Su yermo paraíso de ceniza.
ADÁN
Cada vez que la sierpe me ofrece la manzana,
un extraño temblor sacude mis arterias,
paraliza la mano con que intento
atrapar el prodigio,
porque sé que la vida es un don misterioso
que dispensa su luz a quienes aman
por encima de todo la belleza,
pero me quedo siempre con el brazo extendido,
señalando la sombra de una estrella imposible,
y rumiando el pecado imperdonable
de mi abyecta y eterna cobardía.
TESEO MOUSE
No tengo escapatoria.
Deben de haber cerrado a cal y canto
todas las puertas de este extraño laberinto.

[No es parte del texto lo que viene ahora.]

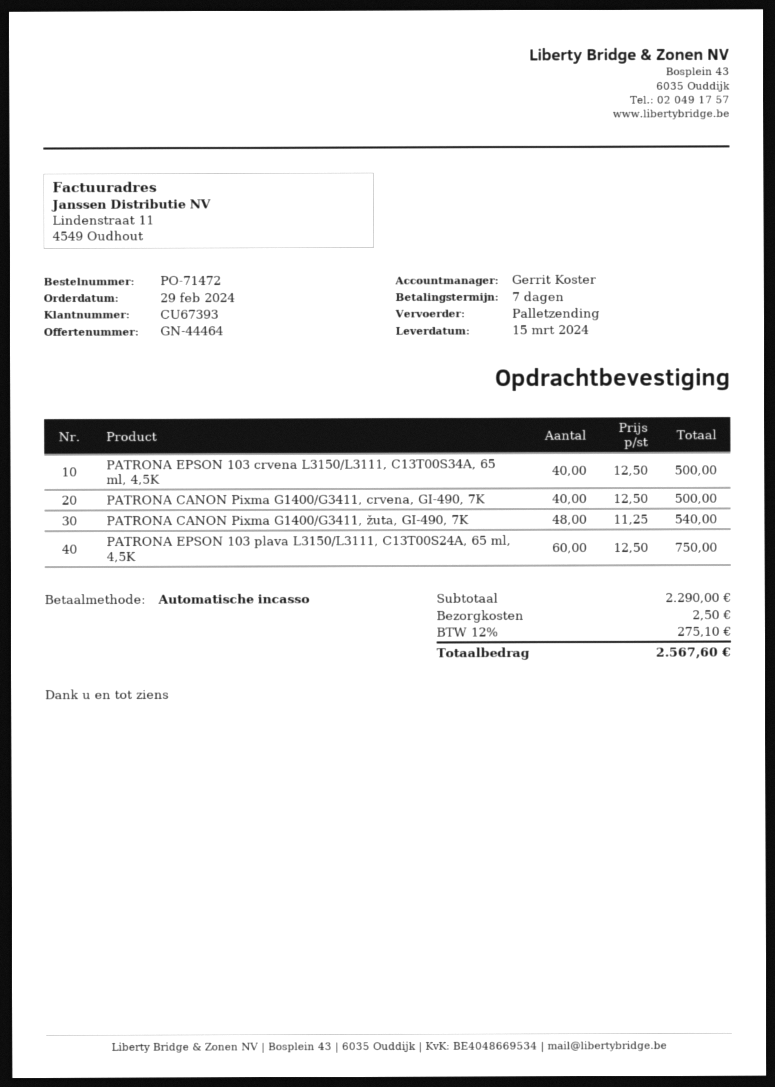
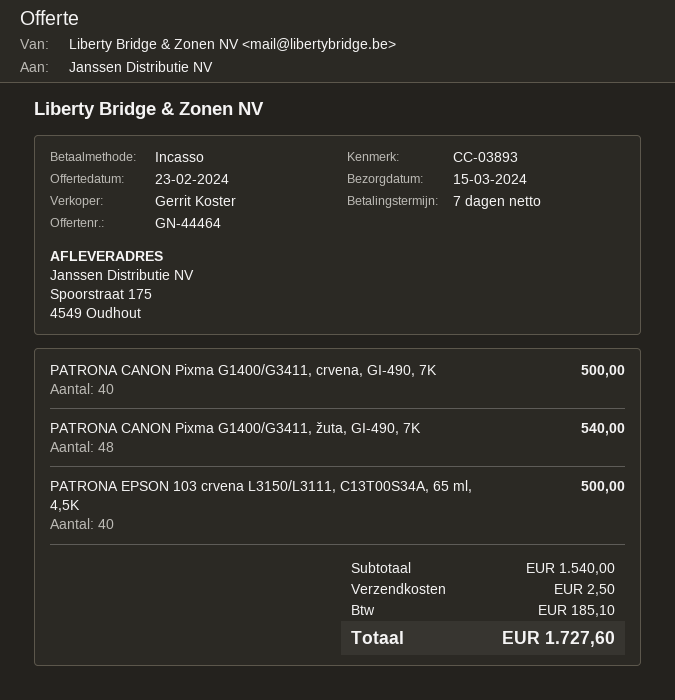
PATRONA EPSON 103 plava L3150/L3111, C13T00S24A, 65 ml, 4,5K: 60 for 750.00 -> none
subtotal: 2290.00 -> 1540.00
tax: 275.10 -> 185.10
total: 2567.60 -> 1727.60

Estérilmente busco la salida.
El hilo conductor hacia la luz.
El fin que justifique
esta triste existencia solitaria
en la urna del tiempo.
Y lo peor de todo es esta sombra
felina persiguiéndome
como una maldición por todas partes.
EL BOSQUE
Abandoné a mi madre y a mi padre.
Y a todos mis hermanos.
Dejé la casa donde yo nací
y me adentré en el bosque misterioso
dispuesto a atravesarlo
a golpes de machete o de canciones.
Tuve esposa, cacé para mis hijos
y alimenté la llama de mi hogar
con vino y esperanzas.
Mas los años pasaron
con una extraordinaria rapidez.
Mi mujer me dejó una noche de invierno
y mis hijos se fueron marchando poco a poco,
como se van los pájaros, dejando tras de sí
una estela de sombra y de tristeza.
Al fin he conseguido atravesar el bosque
y estoy arrodillado frente al mar.
LA ÚLTIMA CENA
Vinieron a por él
unos hombres oscuros
y en silencio partieron
bajo la espesa lluvia de la noche.
Eran años difíciles. El odio
asolaba la tierra
como una interminable epidemia de sombra.
Dijeron que murió junto a un olivo,
igual que un perro abandonado. Nadie
trajo nunca su cuerpo. Desde entonces,
su madre y yo seguimos mirando el horizonte
por si esta guerra inútil finaliza
y él acaso volviera.
Avivamos un fuego de retamas amargas
y aguardamos aquí,
junto a la mesa, como aquella última noche,
con el vino y el pan.
Y la esperanza.
VARIACIONES SOBRE UN TEMA DE CERNUDA
De que la vida es una breve tragicomedia
se encarga de dar fe
el eterno conflicto que provoca
la realidad del hombre y su deseo.
Existen mil maneras para narcotizar
la bestia subterránea del instinto.
Mil formas barbitúricas
contra la soledad.
Antídotos y fórmulas
para el dolor del alma.
Pero no hay terapéutica posible
contra la prescripción de la existencia.
Contra esa larva que en silencio crece
y acaba convirtiendo en certidumbre
la sórdida exclusión sin paliativos
del falso paraíso cotidiano.
Lo que la realidad hacía sospechar.
Lo que negó con creces el deseo.
DATOS PARA UNA BIOGRAFÍA
Ese niño que corre por la plaza
y juega a la pelota bajo el sol del verano.
Ese joven que tiembla con la música
de una balada triste y llora porque siente
que está predestinado a la felicidad.
El mozo que no sabe para qué
sirve un fusil. El hombre que sonríe,
hermoso como un dios invulnerable,
en la fotografía de su boda.
El profesor que intenta,
sin demasiado éxito,
hablar a sus alumnos de gramática.
El marido que ama a su mujer
hasta en sus más inconfesables sueños.
El padre que amonesta
con amor a sus hijos.
El abuelo que sienta en sus rodillas
a sus nietos y cuenta interminables
batallas de otras épocas.
Ese viejo que escribe en un banco del parque,
melancólico y solo, estrafalarios versos.
Esa sombra que nadie consigue recordar.